Die weiter von der Pleite bedrohte Ukraine, deren Schulden von Januar bis August 2015 auch wegen der Aufrüstung um 35.8% auf jetzt über 70 Milliarden US-Dollar angestiegen sind, hat gestern ein neues Gesetz in der Rada mit einer knappen Mehrheit von 229 von 450 Stimmen gebilligt, das auch nicht der Deeskalation dient. Das Gesetz mit der Nr. 2389 über die Militärpflicht und den Militärdienst sieht vor, dass auch Ausländer und Staatenlose als Soldaten oder als nicht-militärische Angestellte im ukrainischen Militär aufgenommen werden können. Die Rekrutierung von Ausländern könnte auch deswegen bitter notwendig seien, weil sich offenbar immer mehr Ukrainer der Mobilisierung entziehen und untertauchen oder desertieren. Das Verteidigungsministerium geht davon aus, dass tausend ausgebildete Ausländer nun in den Militärdienst aufgenommen werden können.

Damit würde nur legalisiert, was in den Freiwilligenverbänden, die bis auf diejenigen des Rechten Sektors zumindest formal dem Militär oder dem Innenministerium unterstellt wurden, gang und gäbe ist. Davon sollen nun Söldner in bewaffneten Konflikten unterschieden werden, wenn sie "die gewaltsame Veränderung oder den Sturz der verfassungsgemäßen Ordnung, die Übernahme der staatlichen Macht, die Untergrabung der Behörden oder die Verletzung der territorialen Integrität" anstreben. Die Rekrutierung, die Finanzierung, die materielle Unterstützung, die Ausbildung und der Einsatz von solchen "Söldnern" wird mit 5-10 Jahren Gefängnis bestraft. Wenn dies Regierungsvertreter oder Behördenmitarbeiter unter Missbrauch ihres Amtes machen, erhöht sich die Gefängnisstrafe auf 7-12 Jahre, womöglich mit der Konfiszierung des Eigentums. Und wenn der Tod eines Menschen dadurch verursacht wurde, sind 10-15 Jahre fällig. Die gleiche Strafandrohung gilt für "Söldner", die an einem bewaffneten Konflikt oder einem Krieg teilnehmen.

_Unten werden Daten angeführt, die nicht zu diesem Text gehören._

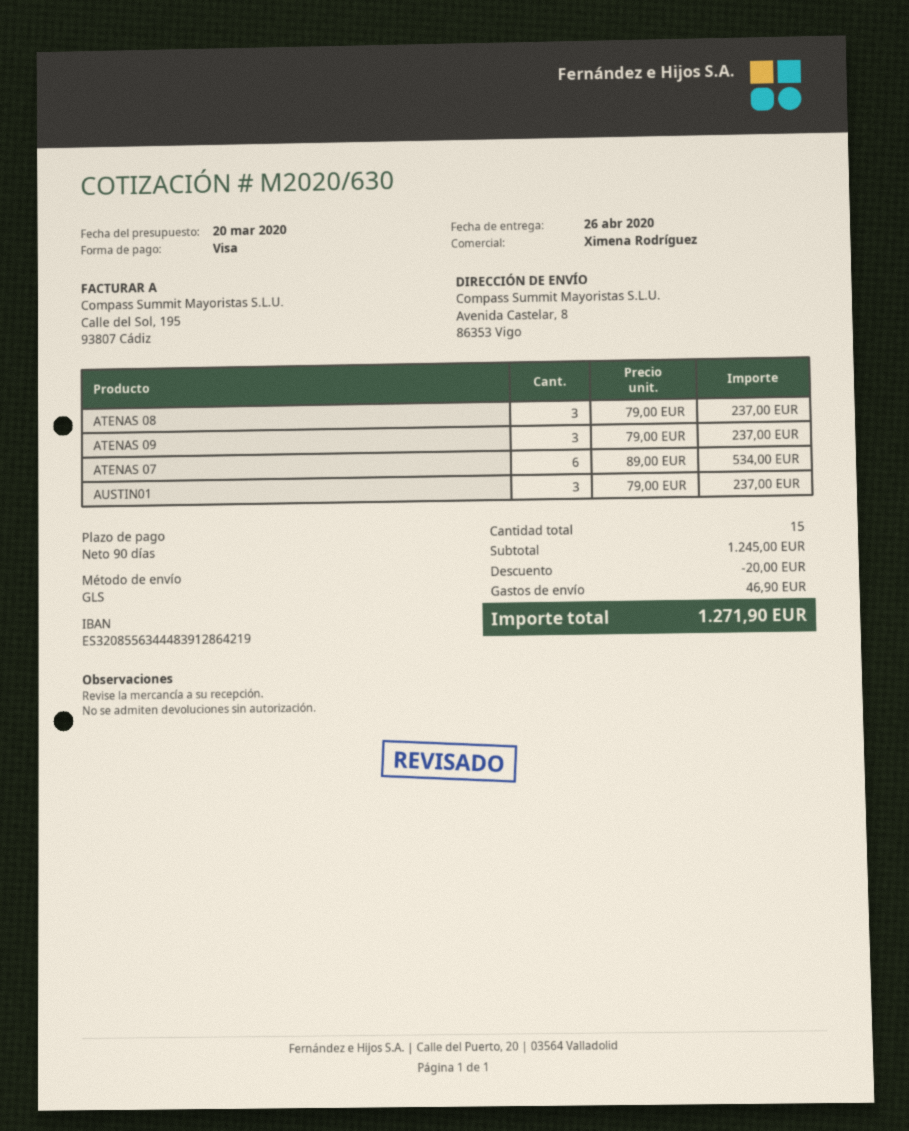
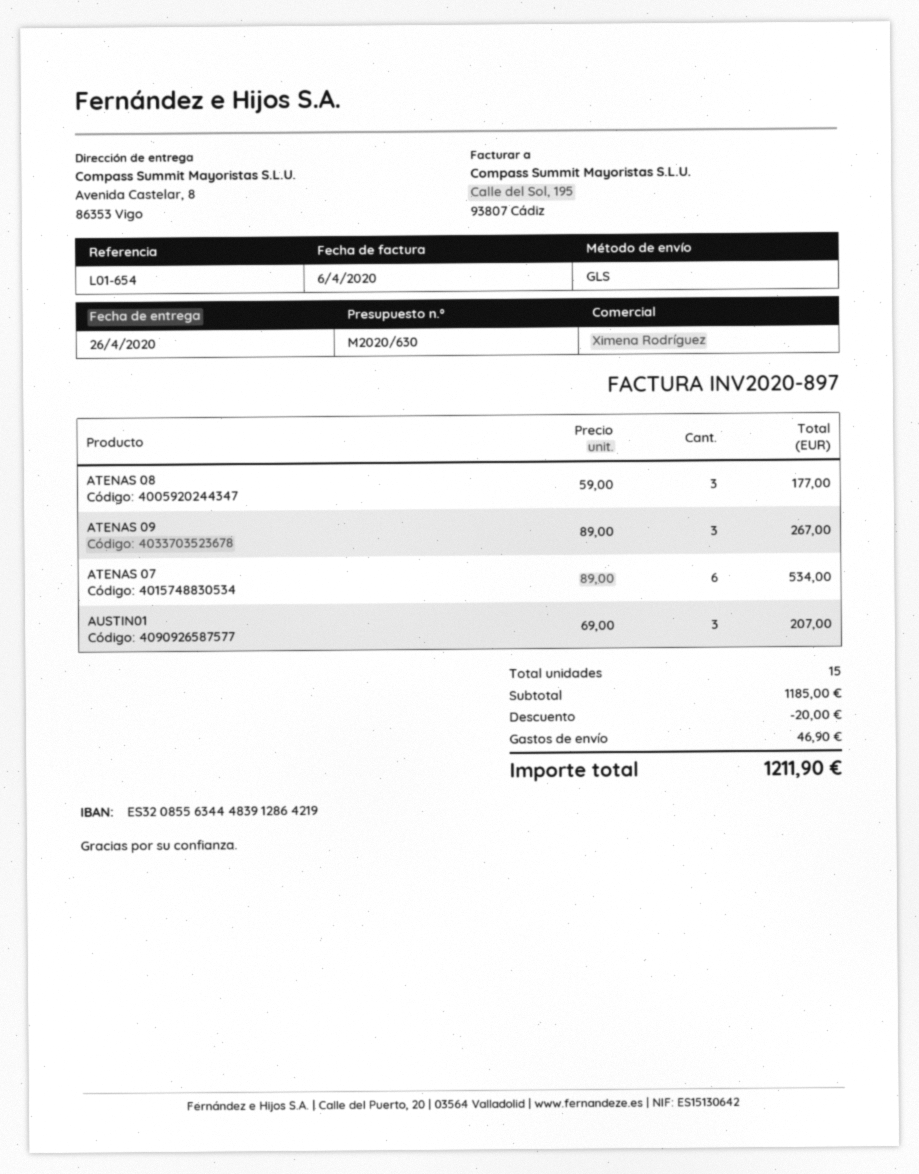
ATENAS 08: 3 x 79.00 = 237.00 -> 3 x 59.00 = 177.00
ATENAS 09: 3 x 79.00 = 237.00 -> 3 x 89.00 = 267.00
AUSTIN01: 3 x 79.00 = 237.00 -> 3 x 69.00 = 207.00
subtotal: 1245.00 -> 1185.00
total: 1271.90 -> 1211.90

Man darf davon ausgehen, da viele Mitglieder von Freiwilligenverbänden auch Abgeordnete sind, vor allem in der "Volksfront" von Regierungschef Jazenjuk, dass das Gesetz nicht auf diese ausgerichtet ist, sondern vor allem auf die politischen und militärischen Führer, Mitarbeiter und Angehörige der Milizen der DPR und LPR, sofern sie keine ukrainischen Bürger sind. Die Frage wird sein, ob ukrainische Bürger davon tatsächlich ausgenommen sein werden. Was in der Ukraine also rechtmäßig sein soll, wird im Donbass bestraft. Das Gesetz ist eine weitere Maßnahme, die eine friedliche und politische Lösung des Konflikts und auch die Umsetzung des Minsker Abkommens verhindern soll.